Here's how the Bible describes how my boys were formed: "Oh yes, you shaped me first inside, then out; you formed me in my mother's womb... Body and soul, I am marvelously made! You know me inside and out, you know every bone in my body; You know exactly how I was made, bit by bit, how I was sculpted from nothing into something. Like an open book, you watched me grow from conception to birth; all the stages of my life were spread out before you, The days of my life all prepared before I'd even lived one day." (Psalm 139: 13-16, The Message)
I rejoice in the truth that there is not one random thing about my boys, or any of us, for that matter. I love that God meticulously planned them into being. Before one minute of their lives came to pass, He knew about the hideouts they would have, the ways they would be so similar, the late-night conversations they'd share in the dark.
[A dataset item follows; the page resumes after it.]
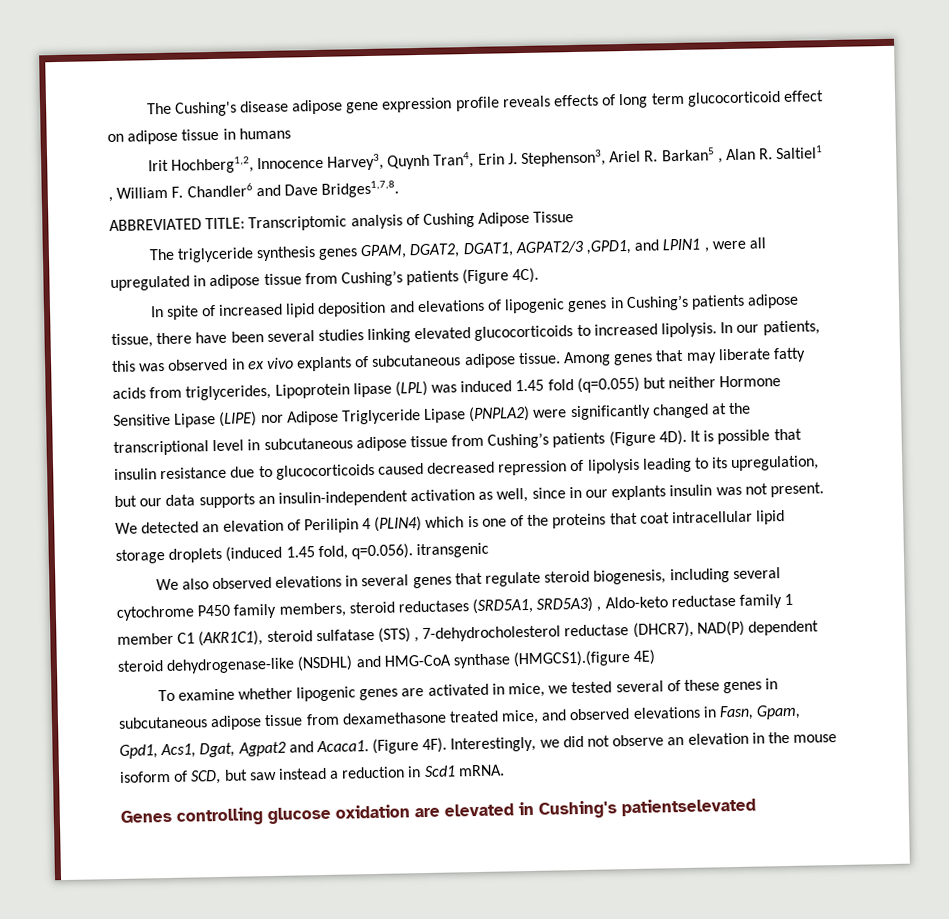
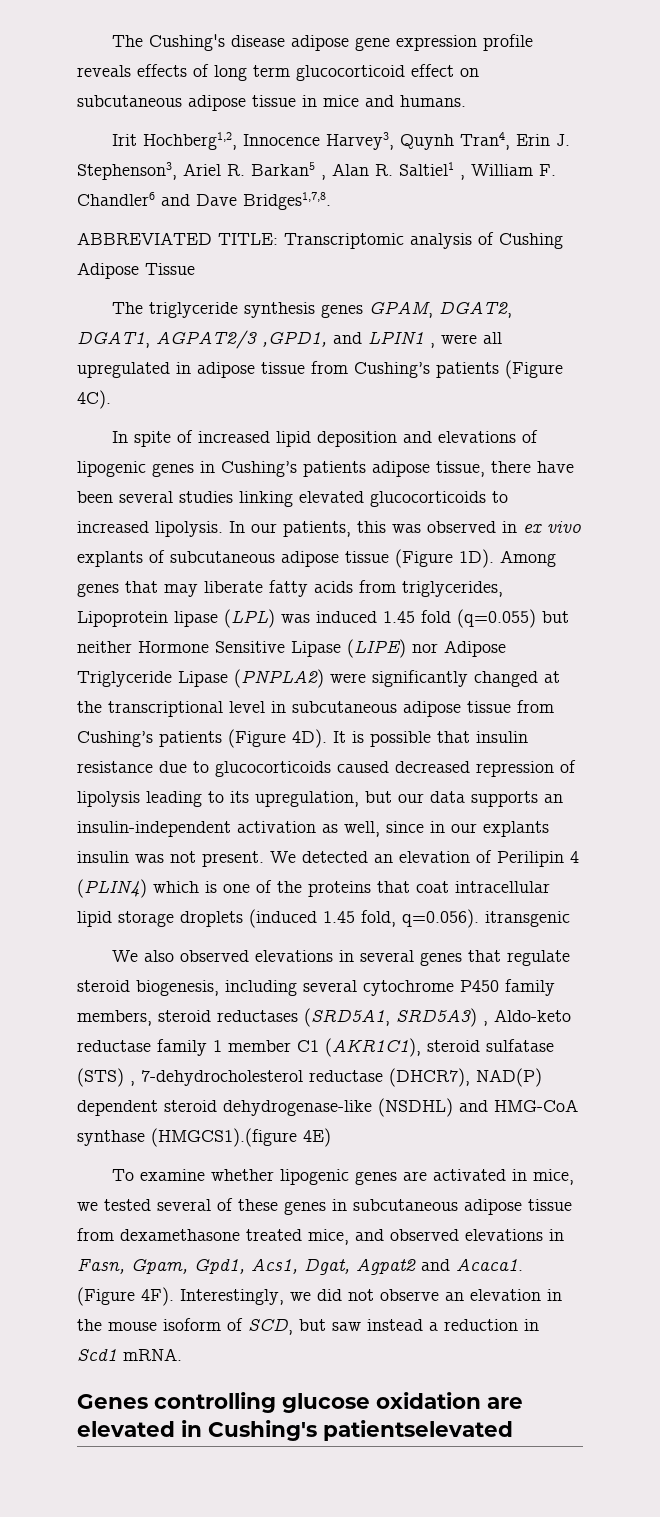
- The Cushing's disease adipose gene expression profile reveals effects of long term glucocorticoid effect on adipose tissue in humans
+ The Cushing's disease adipose gene expression profile reveals effects of long term glucocorticoid effect on subcutaneous adipose tissue in mice and humans.
- In our patients, this was observed in ex vivo explants of subcutaneous adipose tissue.
+ In our patients, this was observed in ex vivo explants of subcutaneous adipose tissue (Figure 1D).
He knew that they would stick up for one another, defend one another, and so often anticipate the other's feelings before the rest of the world had a clue. In fact, He planned it that way.
The other night Max had a nightmare and stumbled into our room in the middle of the night. After I'd whispered a few words of comfort he picked up his blue blankie and headed out the door, though he'd been told he could climb into bed with us.
"Where are you going?" I asked.
"Sam might miss me," he said, and walked back down the hall.
Born together. Friends forever.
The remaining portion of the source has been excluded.